> [Aim of the exercise]
Everything in the records below from the line containing "Sales and office occupations | Number: 1199" through the line containing "column name: Allowance draft -> Allowance" is to be reproduced exactly, those two lines included; no picture is to be copied.

> [Data for this exercise]
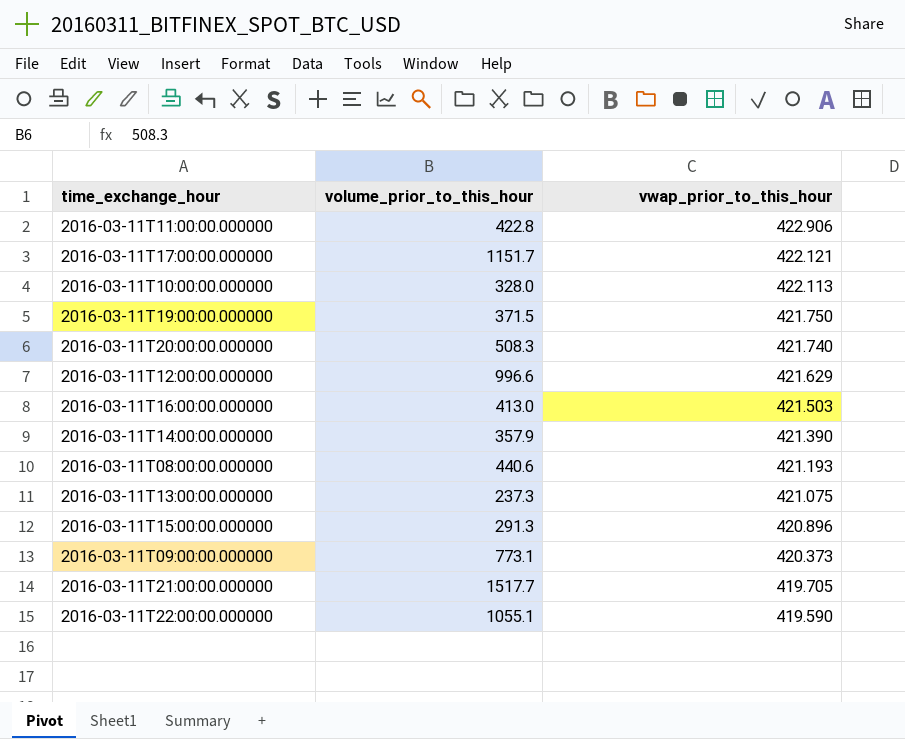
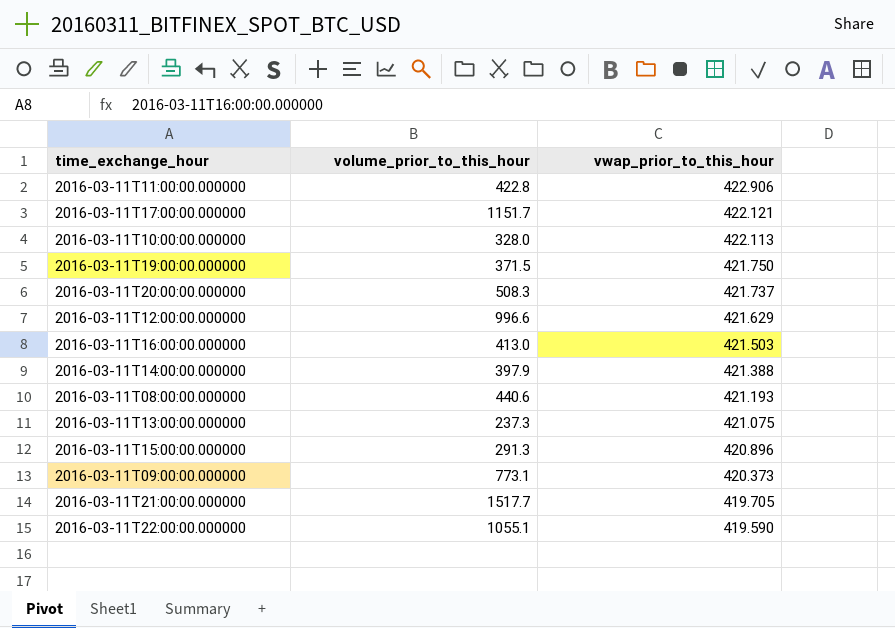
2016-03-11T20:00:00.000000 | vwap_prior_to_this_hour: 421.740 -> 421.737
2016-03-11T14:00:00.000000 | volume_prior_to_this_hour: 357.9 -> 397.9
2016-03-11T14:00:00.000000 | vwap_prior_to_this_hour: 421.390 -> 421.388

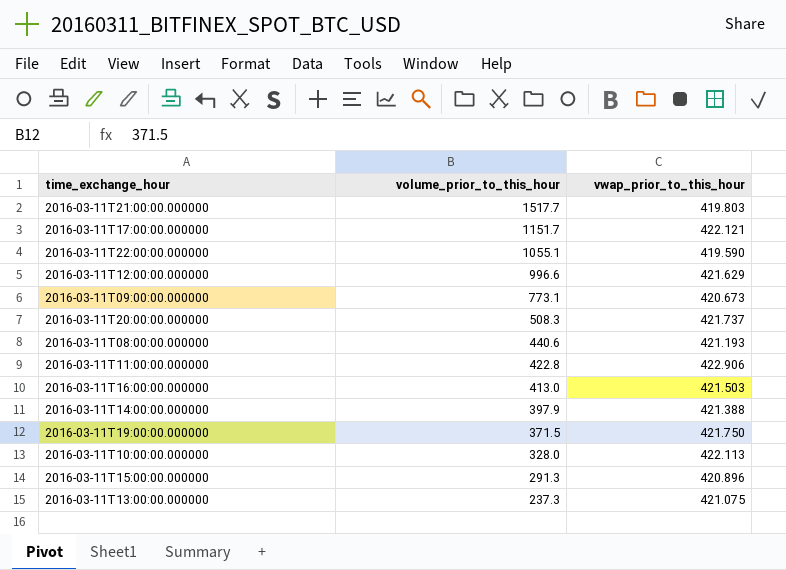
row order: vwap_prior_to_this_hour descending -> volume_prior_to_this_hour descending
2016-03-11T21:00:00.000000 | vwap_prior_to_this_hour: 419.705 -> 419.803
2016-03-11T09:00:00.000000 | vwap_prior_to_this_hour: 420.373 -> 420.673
* * *
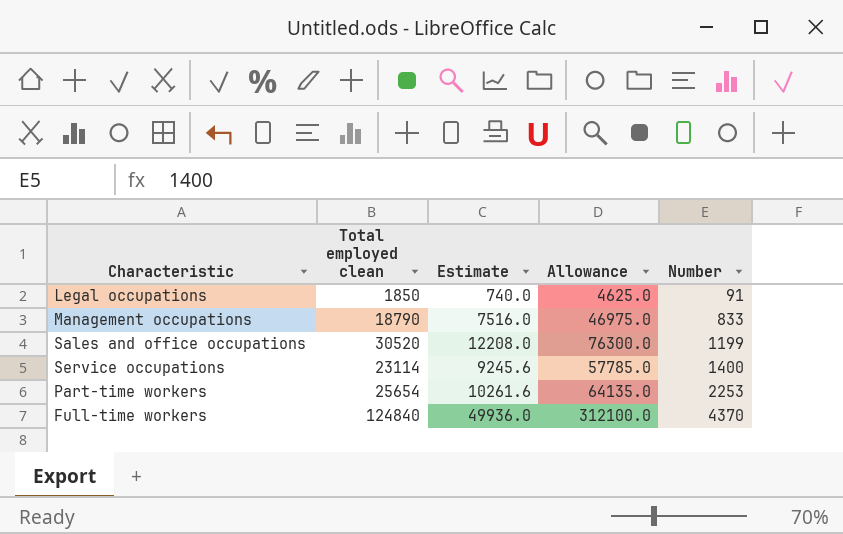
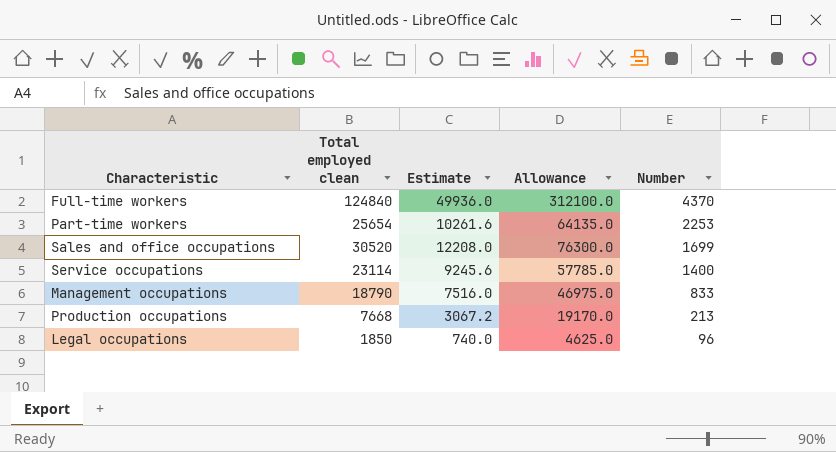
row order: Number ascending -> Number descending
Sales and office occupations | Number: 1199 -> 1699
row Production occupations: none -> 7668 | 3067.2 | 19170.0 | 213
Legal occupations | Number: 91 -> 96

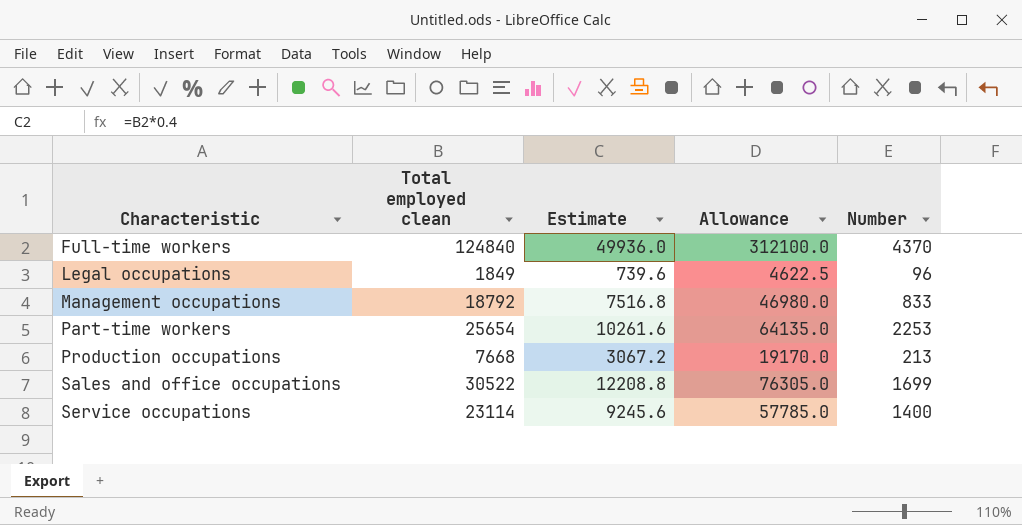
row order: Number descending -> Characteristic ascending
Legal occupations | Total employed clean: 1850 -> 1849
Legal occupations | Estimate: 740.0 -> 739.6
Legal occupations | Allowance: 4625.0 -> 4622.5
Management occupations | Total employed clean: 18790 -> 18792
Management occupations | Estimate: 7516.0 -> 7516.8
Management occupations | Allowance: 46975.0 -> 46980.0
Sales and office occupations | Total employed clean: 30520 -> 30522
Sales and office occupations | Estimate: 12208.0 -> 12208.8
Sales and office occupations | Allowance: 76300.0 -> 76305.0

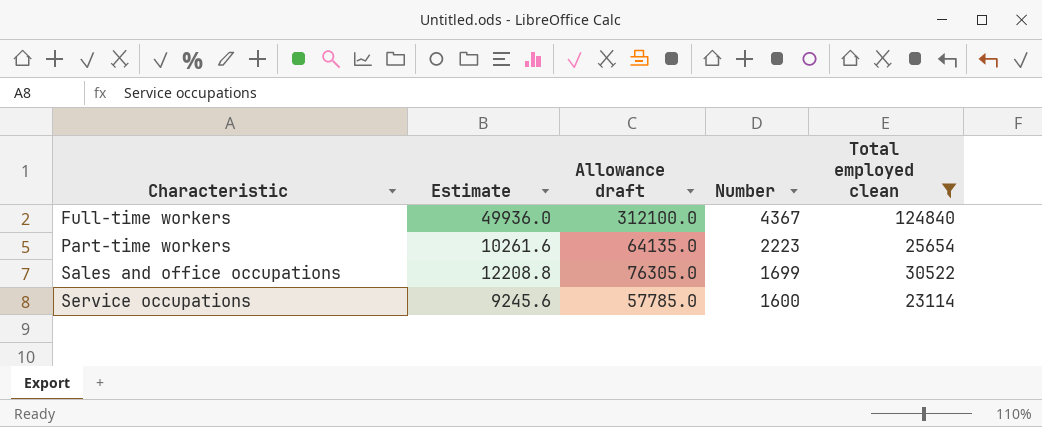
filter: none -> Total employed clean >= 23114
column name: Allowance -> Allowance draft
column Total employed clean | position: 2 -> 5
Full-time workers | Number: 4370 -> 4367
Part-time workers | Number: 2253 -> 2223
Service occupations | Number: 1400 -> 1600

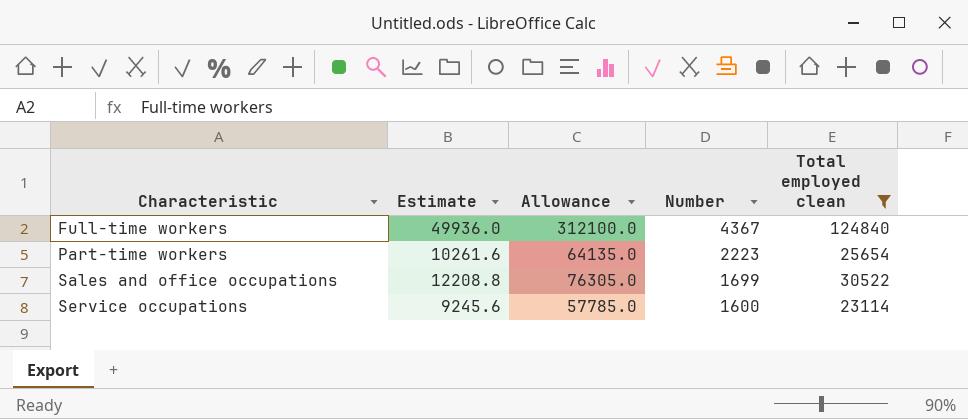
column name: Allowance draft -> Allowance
...
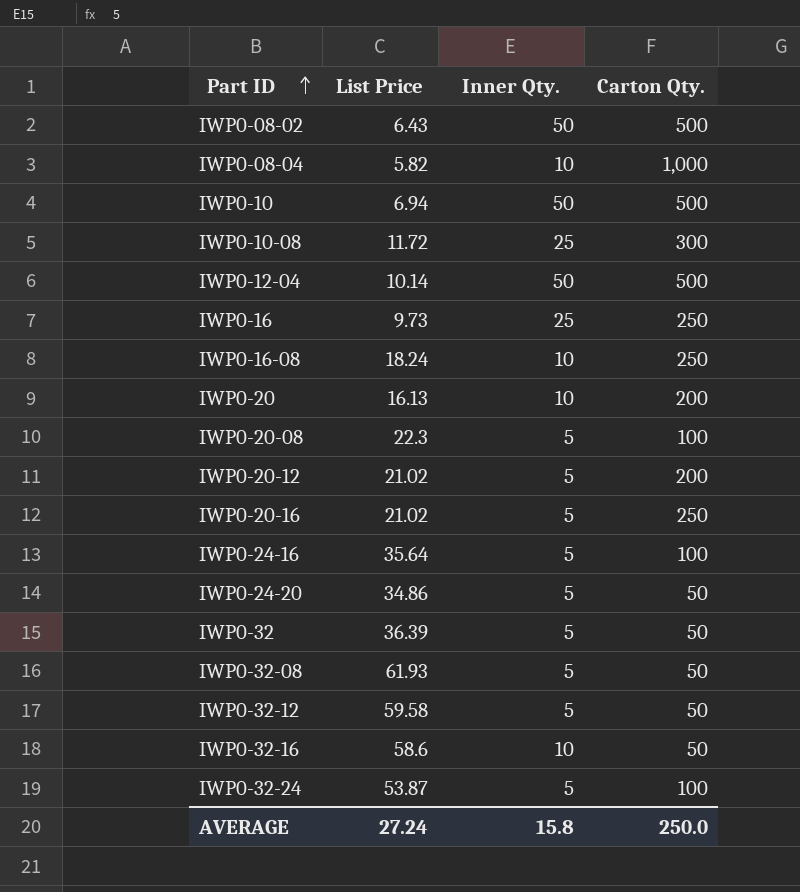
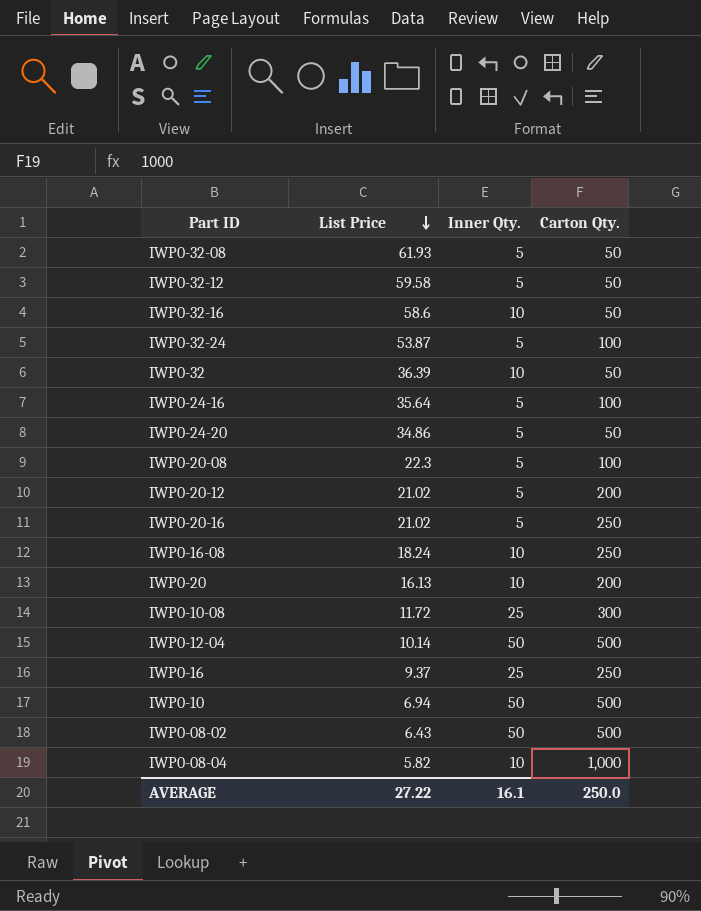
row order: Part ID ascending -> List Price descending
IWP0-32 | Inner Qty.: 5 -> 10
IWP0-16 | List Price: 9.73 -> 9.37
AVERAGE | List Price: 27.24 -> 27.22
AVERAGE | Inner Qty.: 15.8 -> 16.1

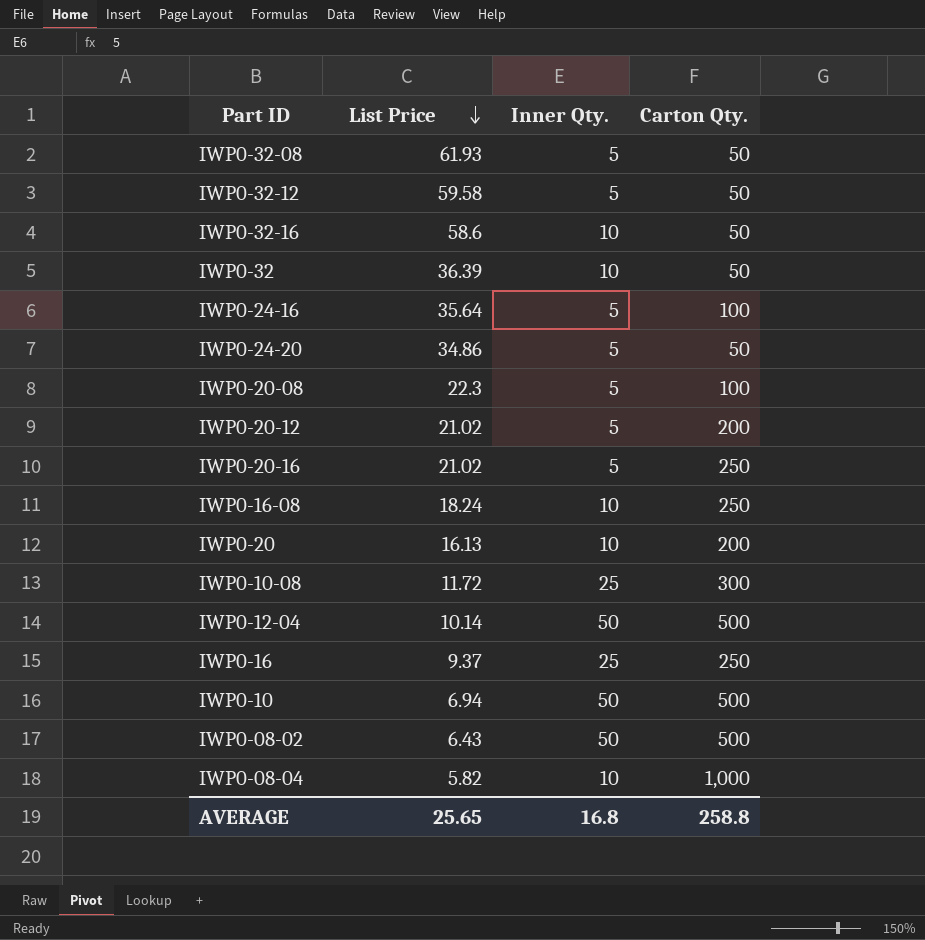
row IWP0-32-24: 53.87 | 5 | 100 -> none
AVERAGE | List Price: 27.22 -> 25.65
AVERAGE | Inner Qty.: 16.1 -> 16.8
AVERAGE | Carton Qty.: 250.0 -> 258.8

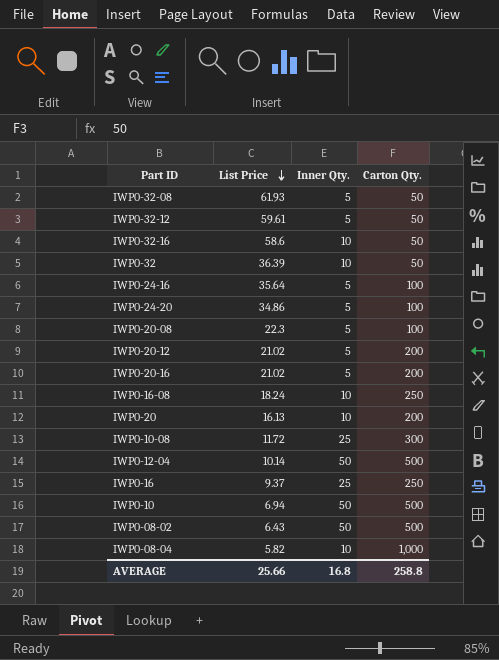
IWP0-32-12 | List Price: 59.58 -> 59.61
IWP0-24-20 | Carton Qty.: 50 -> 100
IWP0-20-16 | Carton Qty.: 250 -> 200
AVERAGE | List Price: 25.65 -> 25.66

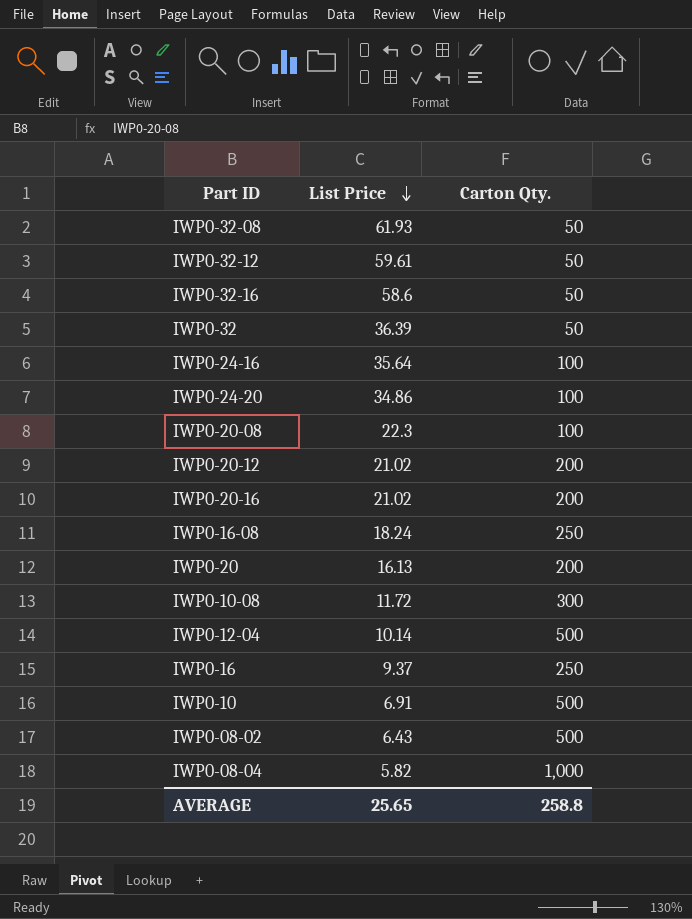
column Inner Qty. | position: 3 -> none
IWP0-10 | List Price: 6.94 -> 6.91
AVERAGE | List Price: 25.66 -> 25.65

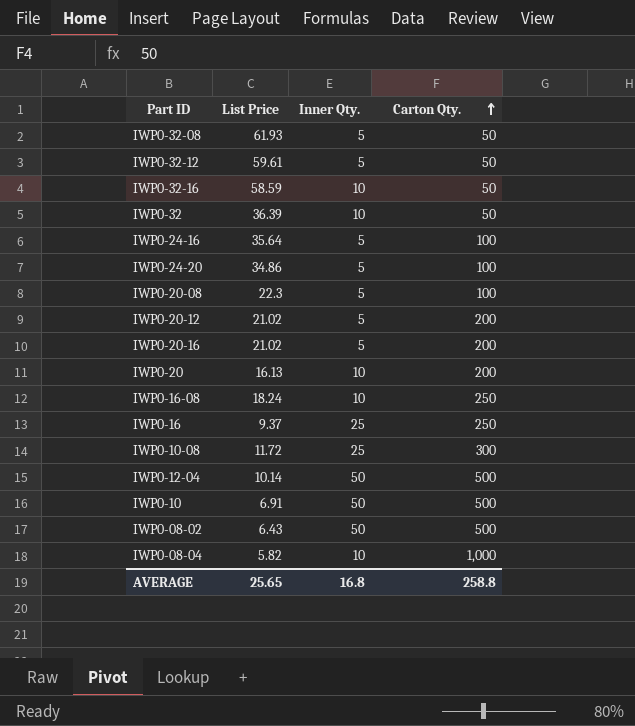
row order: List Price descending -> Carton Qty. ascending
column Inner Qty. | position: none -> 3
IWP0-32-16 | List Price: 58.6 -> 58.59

> [Written response]
Sales and office occupations | Number: 1199 -> 1699
row Production occupations: none -> 7668 | 3067.2 | 19170.0 | 213
Legal occupations | Number: 91 -> 96

row order: Number descending -> Characteristic ascending
Legal occupations | Total employed clean: 1850 -> 1849
Legal occupations | Estimate: 740.0 -> 739.6
Legal occupations | Allowance: 4625.0 -> 4622.5
Management occupations | Total employed clean: 18790 -> 18792
Management occupations | Estimate: 7516.0 -> 7516.8
Management occupations | Allowance: 46975.0 -> 46980.0
Sales and office occupations | Total employed clean: 30520 -> 30522
Sales and office occupations | Estimate: 12208.0 -> 12208.8
Sales and office occupations | Allowance: 76300.0 -> 76305.0

filter: none -> Total employed clean >= 23114
column name: Allowance -> Allowance draft
column Total employed clean | position: 2 -> 5
Full-time workers | Number: 4370 -> 4367
Part-time workers | Number: 2253 -> 2223
Service occupations | Number: 1400 -> 1600

column name: Allowance draft -> Allowance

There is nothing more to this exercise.